The controversy surrounding comments
Today we're focusing on a surprising topic: comments. Did you expect that after functions we would directly move on to classes and objects (small spoiler for later)? But as we learned on Day 2: "Functions are the first and smallest level of modularization in software" and already form a complete foundation before we progress to more complex concepts.
A radical thesis
The Clean Code philosophy on comments can actually be summarized in one provocative sentence: Clean Code is code without comments. This statement immediately triggers discussions. In my entire career, I've only been in a single project where this rule was strictly followed – and surprisingly, it worked excellently. Initially, I missed writing comments, but soon I continued developing the systems without even thinking about it. Just a matter of getting used to it? Not necessarily. The code was simply so well structured that comments became completely superfluous.
The deeper reason
An alternative perspective on this topic is: If a comment seems necessary, you may not have understood the domain well enough to represent it clearly in the code. Unfortunately, developers' first impulse is often to write a comment when they're uncertain about how something should be implemented.
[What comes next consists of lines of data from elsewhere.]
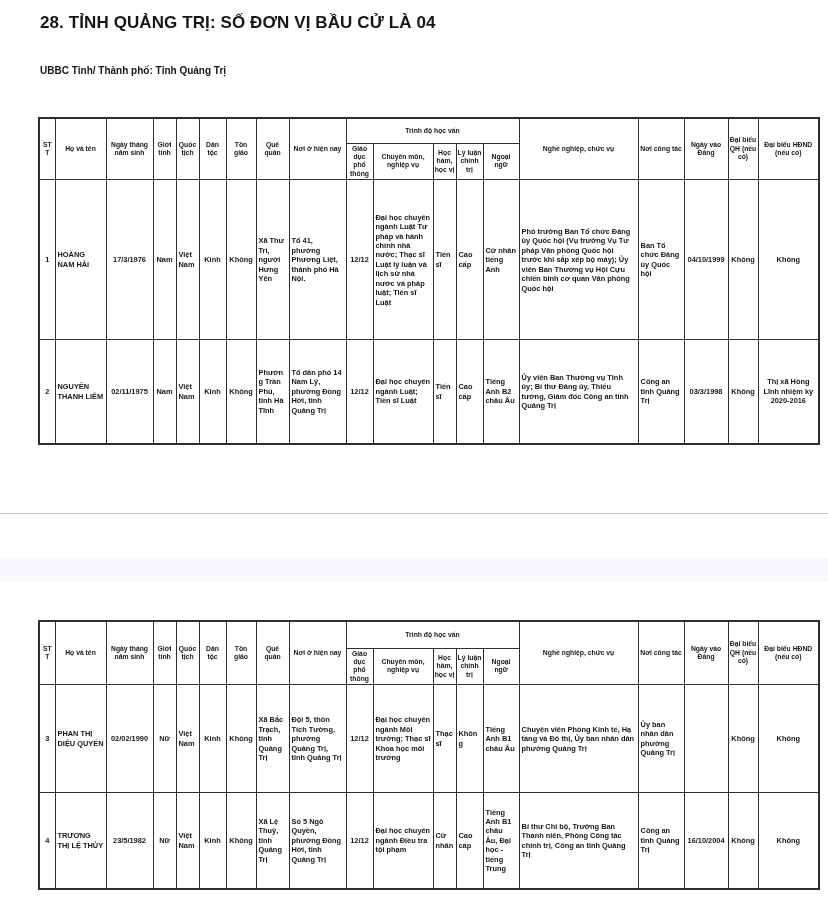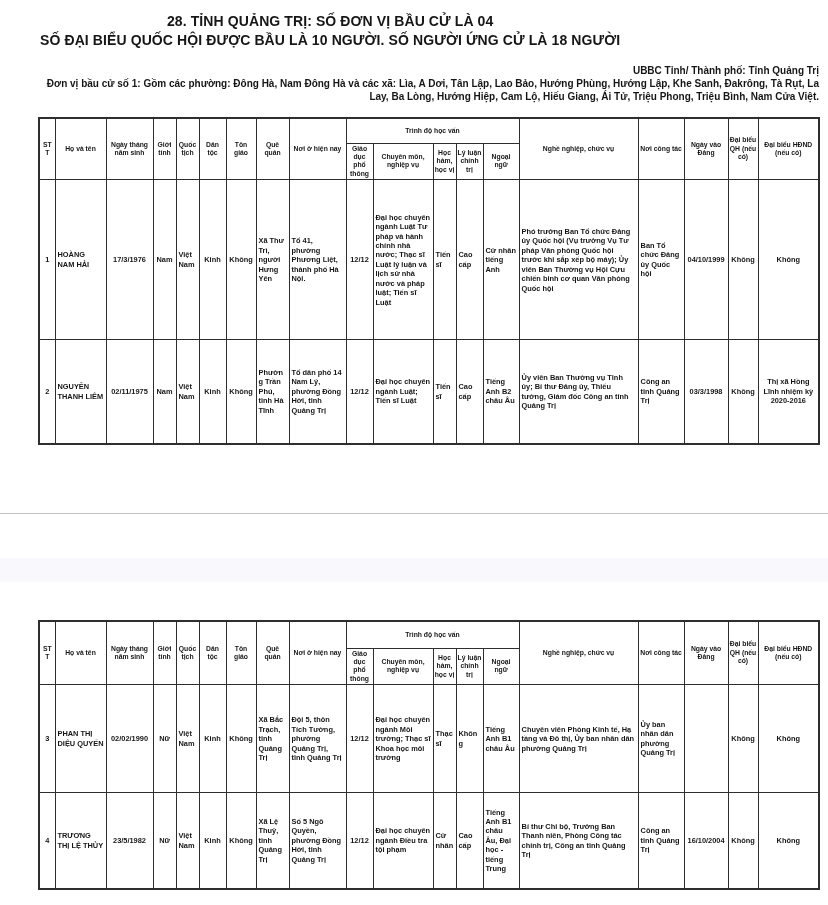"28. TỈNH QUẢNG TRỊ: SỐ" .title-block { font-size: 14px -> 17px; text-align: center -> none }
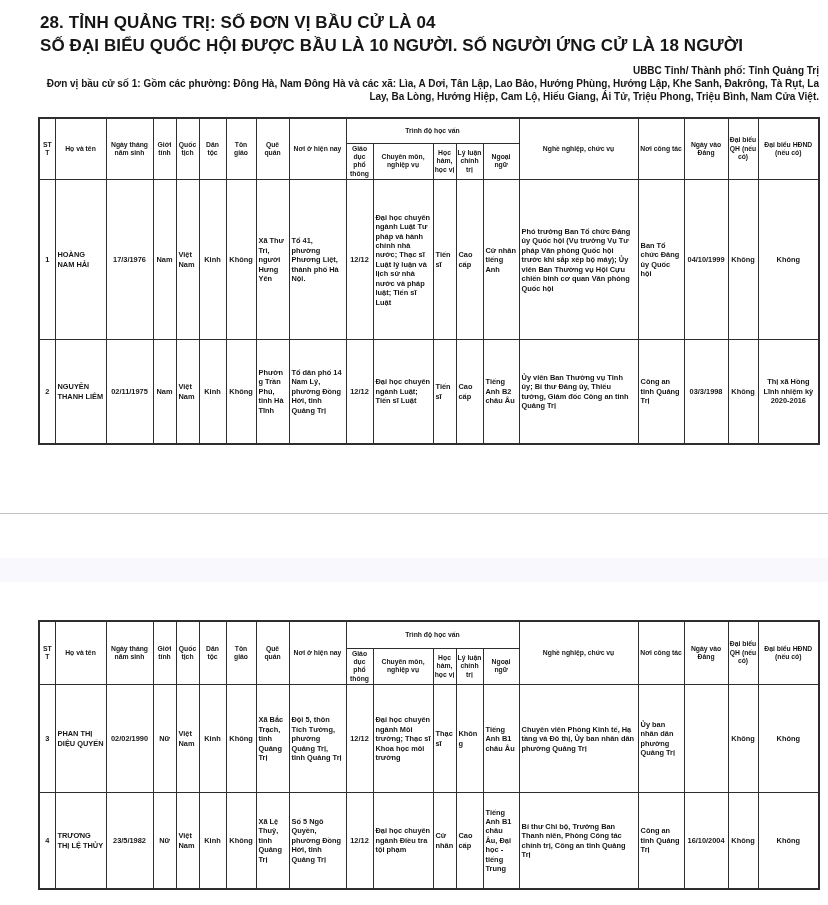"SỐ ĐẠI BIỂU QUỐC HỘI" div { html: <div>SỐ ĐẠI BIỂU QUỐC HỘI ĐƯỢC BẦU LÀ 10 NGƯỜI. SỐ NGƯỜI ỨNG CỬ LÀ 18 NGƯỜI</div> -> none }
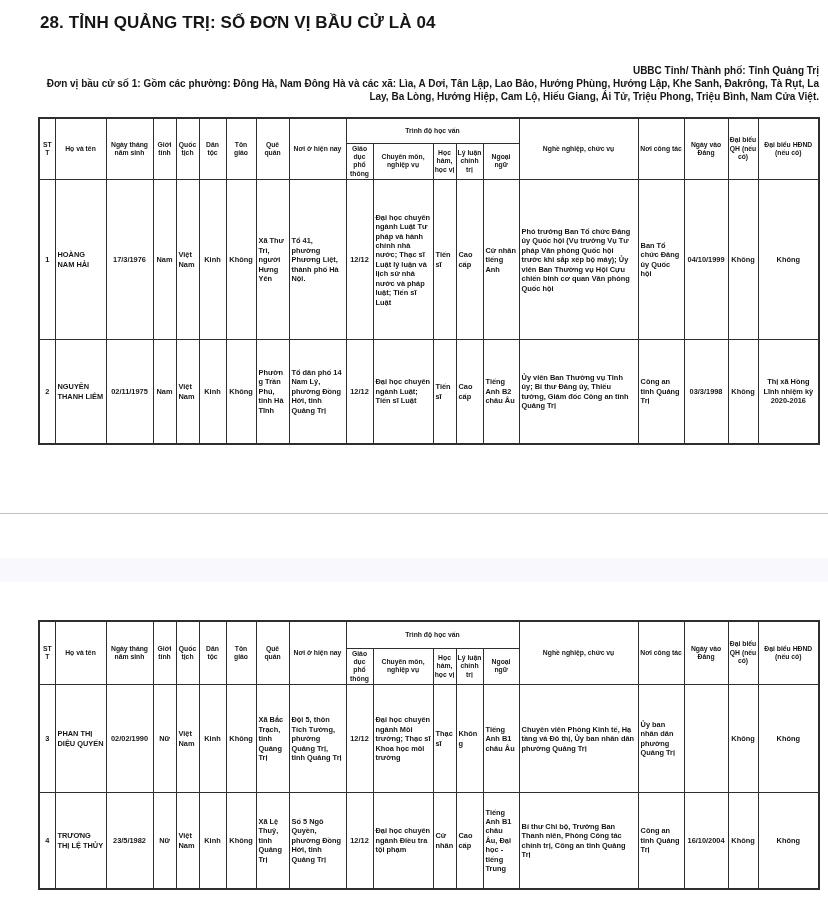"UBBC Tỉnh/ Thành phố: Tỉnh" .info-block div { text-align: right -> none }
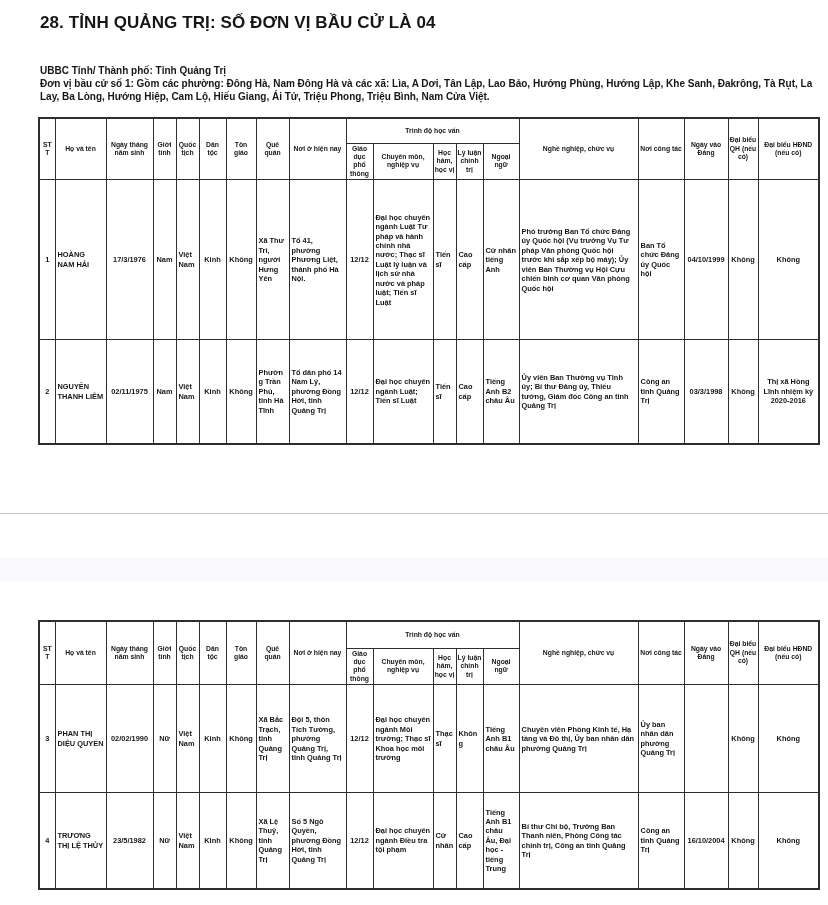"Đơn vị bầu cử số" div { html: <div>Đơn vị bầu cử số 1: Gồm các phường: Đông Hà, Nam Đông Hà và các xã: Lìa, A Dơi, Tân Lập, Lao Bảo, Hướng Phùng, Hướng Lập, Khe Sanh, Đakrông, Tà Rụt, La Lay, Ba Lòng, Hướng Hiệp, Cam Lộ, Hiếu Giang, Ái Tử, Triệu Phong, Triệu Bình, Nam Cửa Việt.</div> -> none }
Instead, it's worth investing more time in understanding the requirements and the business domain.
Meaningful exceptions
Of course, there are legitimate exceptions here as well:
Legal notices
TODO comments (temporary)
Javadoc for public APIs
And other special cases that are better illustrated through concrete examples
The Clean Code approach
Today, try to think about meaningful function names instead of reflexively writing comments. If you must comment, follow Clean Code principles for those as well. Perhaps instead of a commented function flow, the Compose Method Pattern might help you more.